Machine Learning Newsletter

An Introduction to Unsupervised Learning via Scikit Learn

Unsupervised Learning

Unsupervised learning is the most applicable subfield on machine learning as it does not require any labels in the dataset and world is itself is an abundance of dataset. Human beings and their actions are recorded more and more every day(through photographs in Instagram, health data through wearables, internet activity through cookies and so on). Even the part of our lives which are not digital will be recorded in near future thanks to internet of things. In such a diversified and unlabeled dataset, unsupervised learning will become more and more important in the future.

Not only it could be useful for dimensionality reduction in the feature set(like a preprocessing step) but also could be useful as feature extraction method. PCA(Principal Component Analysis) could be one of the most used unsupervised learning algorithm(PCA to unsupervised learning, linear regression equivalent to regression). It could be used both a dimensionality reduction in order to reduce data but also while it compresses(reduces) data, since it tries to capture the variance, it could pick up interesting featurse, so could be used as a feature extraction method.

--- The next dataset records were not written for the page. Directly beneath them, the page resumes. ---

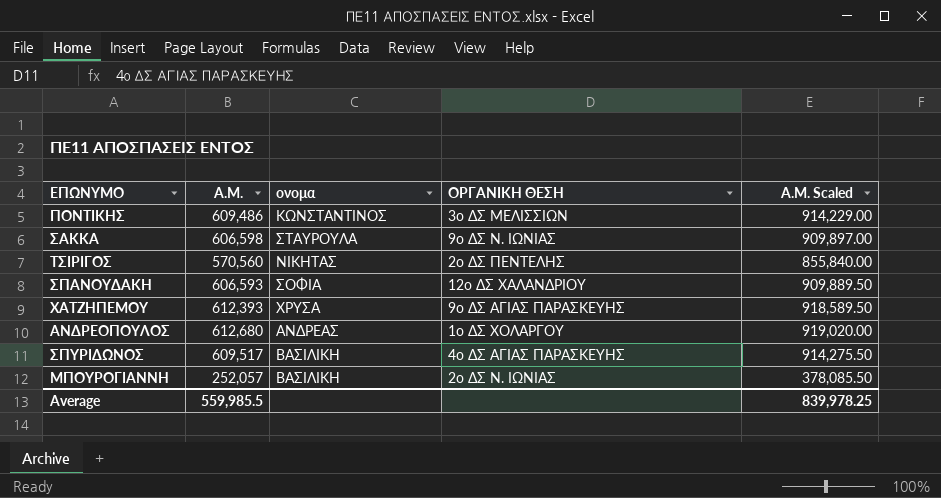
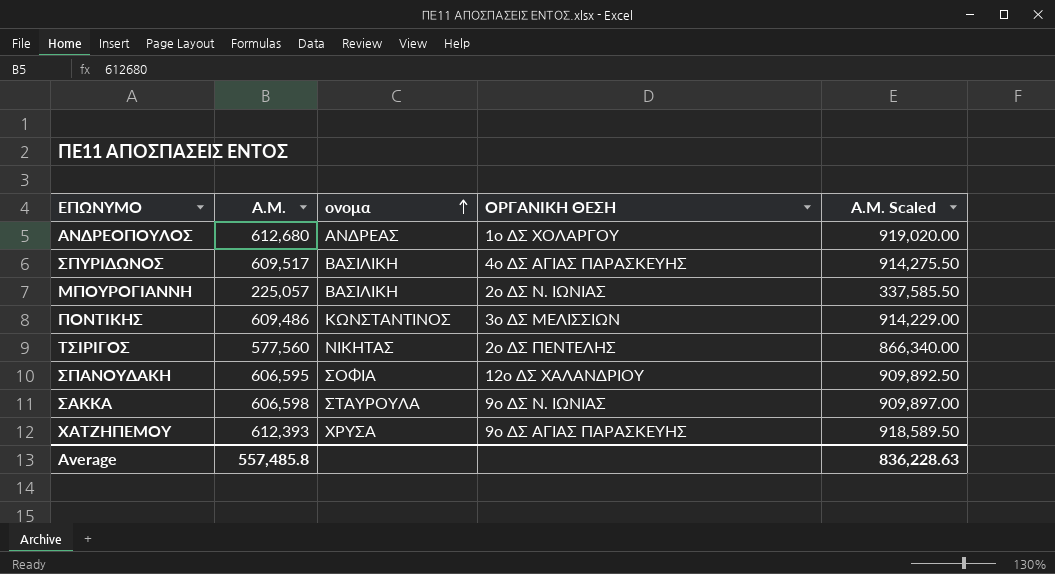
row order: none -> ονομα ascending
ΜΠΟΥΡΟΓΙΑΝΝΗ | Α.Μ.: 252,057 -> 225,057
ΜΠΟΥΡΟΓΙΑΝΝΗ | Α.Μ. Scaled: 378,085.50 -> 337,585.50
ΤΣΙΡΙΓΟΣ | Α.Μ.: 570,560 -> 577,560
ΤΣΙΡΙΓΟΣ | Α.Μ. Scaled: 855,840.00 -> 866,340.00
ΣΠΑΝΟΥΔΑΚΗ | Α.Μ.: 606,593 -> 606,595
ΣΠΑΝΟΥΔΑΚΗ | Α.Μ. Scaled: 909,889.50 -> 909,892.50
Average | Α.Μ.: 559,985.5 -> 557,485.8
Average | Α.Μ. Scaled: 839,978.25 -> 836,228.63

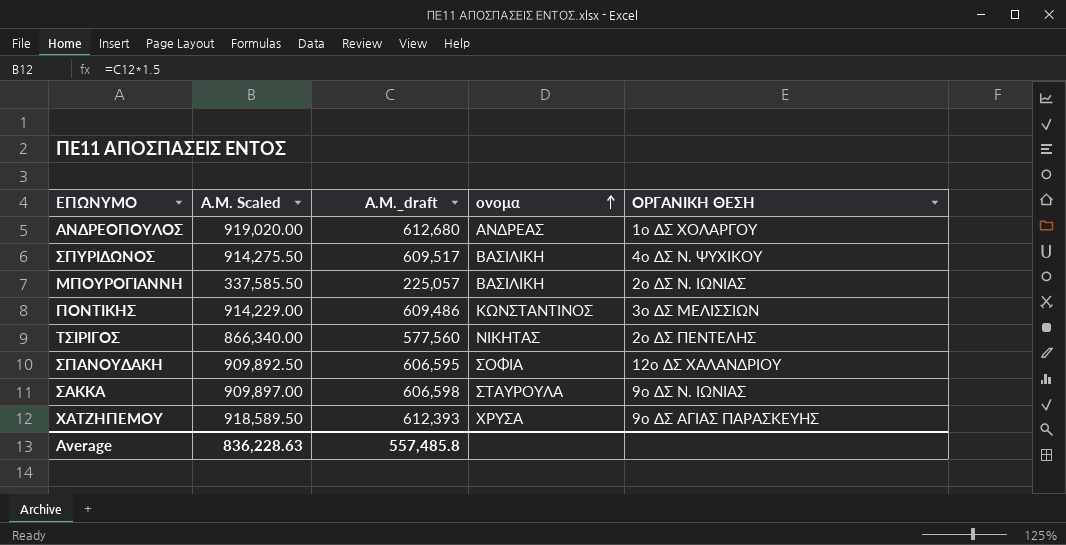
column Α.Μ. Scaled | position: 5 -> 2
column name: Α.Μ. -> Α.Μ._draft
ΣΠΥΡΙΔΩΝΟΣ | ΟΡΓΑΝΙΚΗ ΘΕΣΗ: 4ο ΔΣ ΑΓΙΑΣ ΠΑΡΑΣΚΕΥΗΣ -> 4ο ΔΣ Ν. ΨΥΧΙΚΟΥ

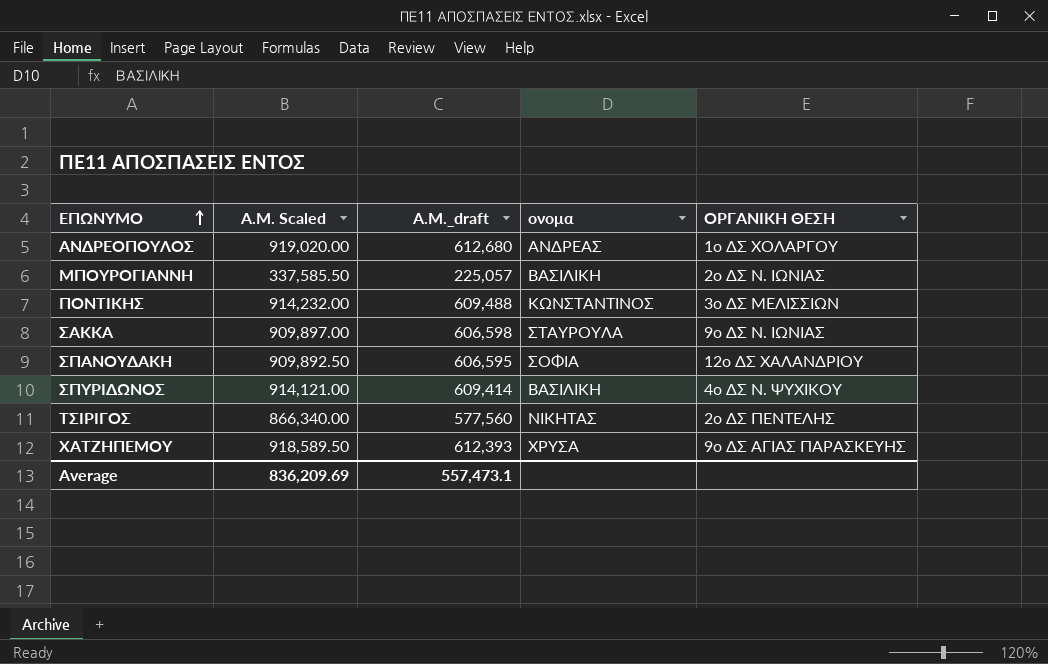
row order: ονομα ascending -> ΕΠΩΝΥΜΟ ascending
ΠΟΝΤΙΚΗΣ | Α.Μ. Scaled: 914,229.00 -> 914,232.00
ΠΟΝΤΙΚΗΣ | Α.Μ._draft: 609,486 -> 609,488
ΣΠΥΡΙΔΩΝΟΣ | Α.Μ. Scaled: 914,275.50 -> 914,121.00
ΣΠΥΡΙΔΩΝΟΣ | Α.Μ._draft: 609,517 -> 609,414
Average | Α.Μ. Scaled: 836,228.63 -> 836,209.69
Average | Α.Μ._draft: 557,485.8 -> 557,473.1

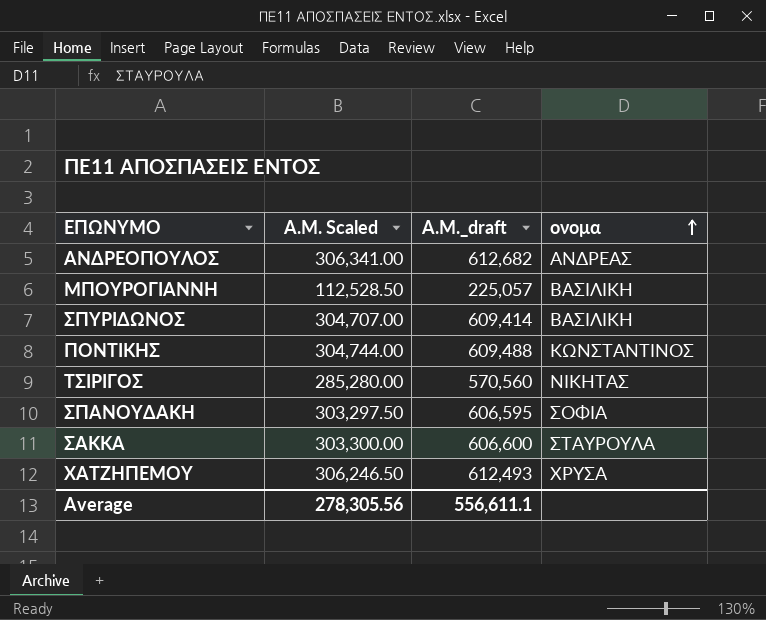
row order: ΕΠΩΝΥΜΟ ascending -> ονομα ascending
column ΟΡΓΑΝΙΚΗ ΘΕΣΗ | position: 5 -> none
column Α.Μ. Scaled | formula: [Α.Μ._draft] * 1.5 -> [Α.Μ._draft] * 0.5
ΑΝΔΡΕΟΠΟΥΛΟΣ | Α.Μ._draft: 612,680 -> 612,682
ΤΣΙΡΙΓΟΣ | Α.Μ._draft: 577,560 -> 570,560
ΣΑΚΚΑ | Α.Μ._draft: 606,598 -> 606,600
ΧΑΤΖΗΠΕΜΟΥ | Α.Μ._draft: 612,393 -> 612,493
Average | Α.Μ. Scaled: 836,209.69 -> 278,305.56
Average | Α.Μ._draft: 557,473.1 -> 556,611.1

In this notebook, I will use PCA to both reduce dimensionality in the dataset and also build our feature vector. This specific method is called EigenFace(due to PCA extracting the eigenvectors and they could be visualized as face).

Dimensionality Reduction & Feature Extraction via PCA (EigenFace)

In [20]:
%matplotlib inline
import itertools
import numpy as np
import matplotlib as mlp
import matplotlib.pyplot as plt
import pandas as pd
import scipy


from sklearn import cluster
from sklearn import datasets
from sklearn import metrics
from sklearn.neighbors import kneighbors_graph
from sklearn.preprocessing import StandardScaler

from sklearn import decomposition # PCA

import time

Modified Olivetti faces dataset

In [21]:
faces = datasets.olivetti_faces.fetch_olivetti_faces()
In [22]:
print(faces.DESCR)
Modified Olivetti faces dataset.

The original database was available from (now defunct)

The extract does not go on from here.